The conference, from 8:30 a.m. to 5 p.m. in Dwinelle Hall, will be hosted in partnership with the UC Berkeley Center for Global Public Health, the UC Berkeley Bixby Center for Population, Health & Sustainability, and the Northern California International Health Interest Group.

Two special sessions will take place in the morning with prominent speakers from the U.S. and abroad. The first session, Population, Consumption and Human Wellbeing, will be chaired by UC Berkeley’s Malcolm Potts, director and founder of the Bixby Center for Population, Health & Sustainability. The session will feature keynote speaker Sir John E. Sulston, the 2002 Nobel laureate in medicine. He chairs the People and the Planet Working Group of the Royal Society, London. Potts and Eliya Msiyaphazi Zulu, the second keynote speaker, also are participants in the working group.

“The freedom and autonomy of women, the challenge of reducing maternal and infant mortality around the world, lifting 2 billion people out of abject poverty, forestalling more failed states like Somalia, and adapting to global warming are all heavily influenced by the population growth factor,” said Potts. “Whether women are given the right to decide when to have a child is critical to health as well as education and development.”

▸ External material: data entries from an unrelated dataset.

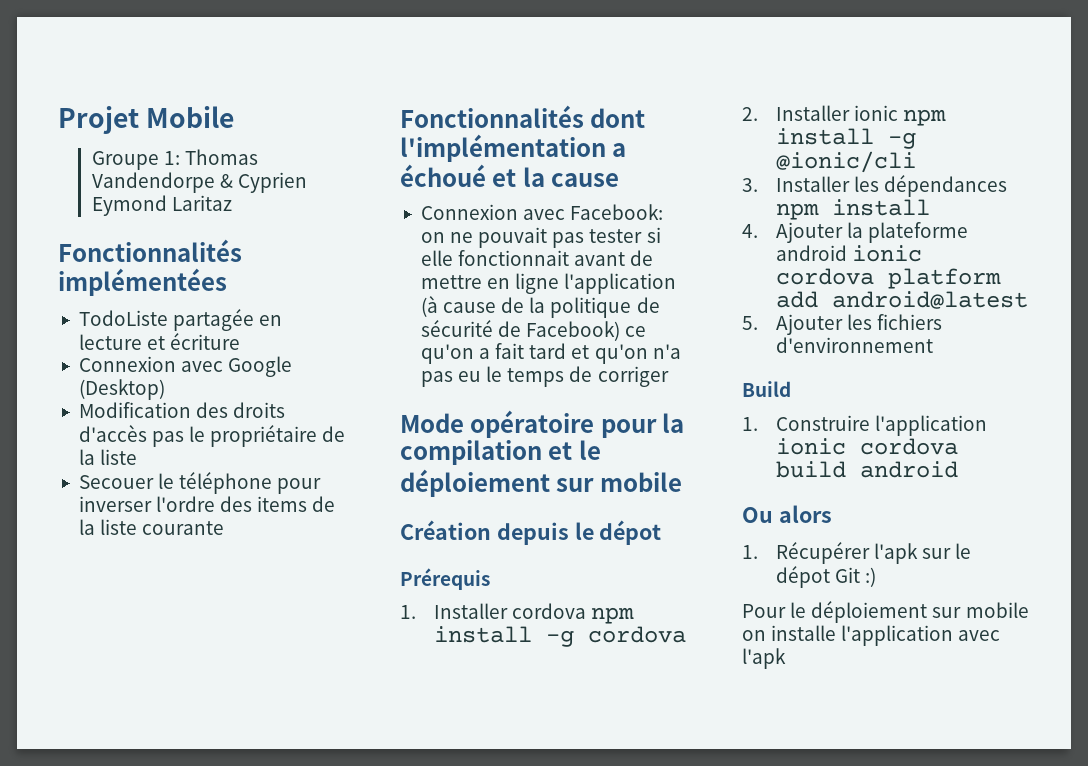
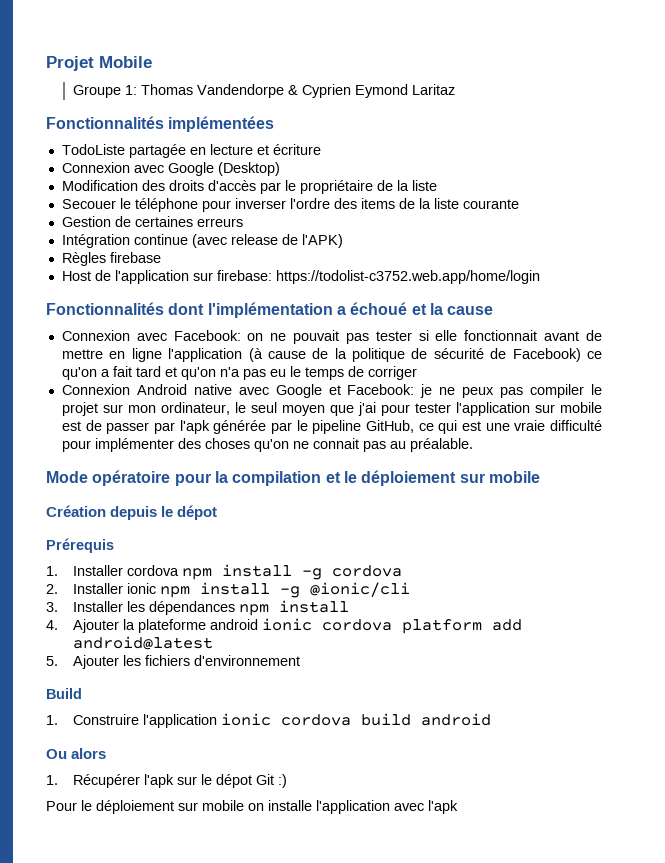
- Modification des droits d'accès pas le propriétaire de la liste
+ Modification des droits d'accès par le propriétaire de la liste
+ Gestion de certaines erreurs
+ Intégration continue (avec release de l'APK)
+ Règles firebase
+ Host de l'application sur firebase: https://todolist-c3752.web.app/home/login
+ Connexion Android native avec Google et Facebook: je ne peux pas compiler le projet sur mon ordinateur, le seul moyen que j'ai pour tester l'application sur mobile est de passer par l'apk générée par le pipeline GitHub, ce qui est une vraie difficulté pour implémenter des choses qu'on ne connait pas au préalable.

A second morning session, titled Consequences of High Fertility and Population Growth: The Special Case of Africa, will be chaired by UC Berkeley’s Martha Campbell, lecturer in global health, School of Public Health. The keynote speaker will be Zulu, director of the African Institute for Development Policy in Nairobi, Kenya. Both morning sessions also will feature prominent scientists from several UC campuses.

“The future of many African nations hinges on the policies that African governments develop and the investment the international community is prepared to make around voluntary family planning,” said Campbell.

In the afternoon, more than 70 UC students, faculty and other practitioners in global health will make oral presentations and lead breakout sessions, and 78 posters will be presented. A range of global health issues will be offered, including: Global Public Health Law; Global Health & the Media; Gender-based Violence in sub-Saharan Africa: Toward a Transdisciplinary Approach; Social Media How-To; From Malaria Control to Elimination; Improved Childhood Health through Reduction of Household Air Pollution from Cookstoves; and Climate Change & Vector Biology.

“Students and young faculty are the main drivers behind the incredible growth in global health research and education programs on UC campuses,” says Haile Debas, director of the UC Global Health Institute and former chancellor and dean of the School of Medicine at UCSF. “UC Global Health Day provides a forum to share their research and ignite collaborations that could lead to innovations in addressing major health problems in developing countries.”

The UC Global Health Institute was established in November 2009 in response to the growing demand from students and faculty interested in global health research and education. The UCGHI is composed of three multicampus Centers of Expertise — Migration & Health; One Health; and Women’s Health & Empowerment – that are launching projects and education and training programs to produce leaders and practitioners of global health, conduct innovative research, and develop international partnerships to improve the health of vulnerable people and communities in California and worldwide. Currently, the UCGHI is assessing the feasibility of creating a joint MS program in global health at three or more UC campuses.

The UCGHI is jointly led by Debas at UCSF and Thomas Coates, the Michael and Sue Steinberg Professor of Global AIDS Research at the UCLA David Geffen School of Medicine.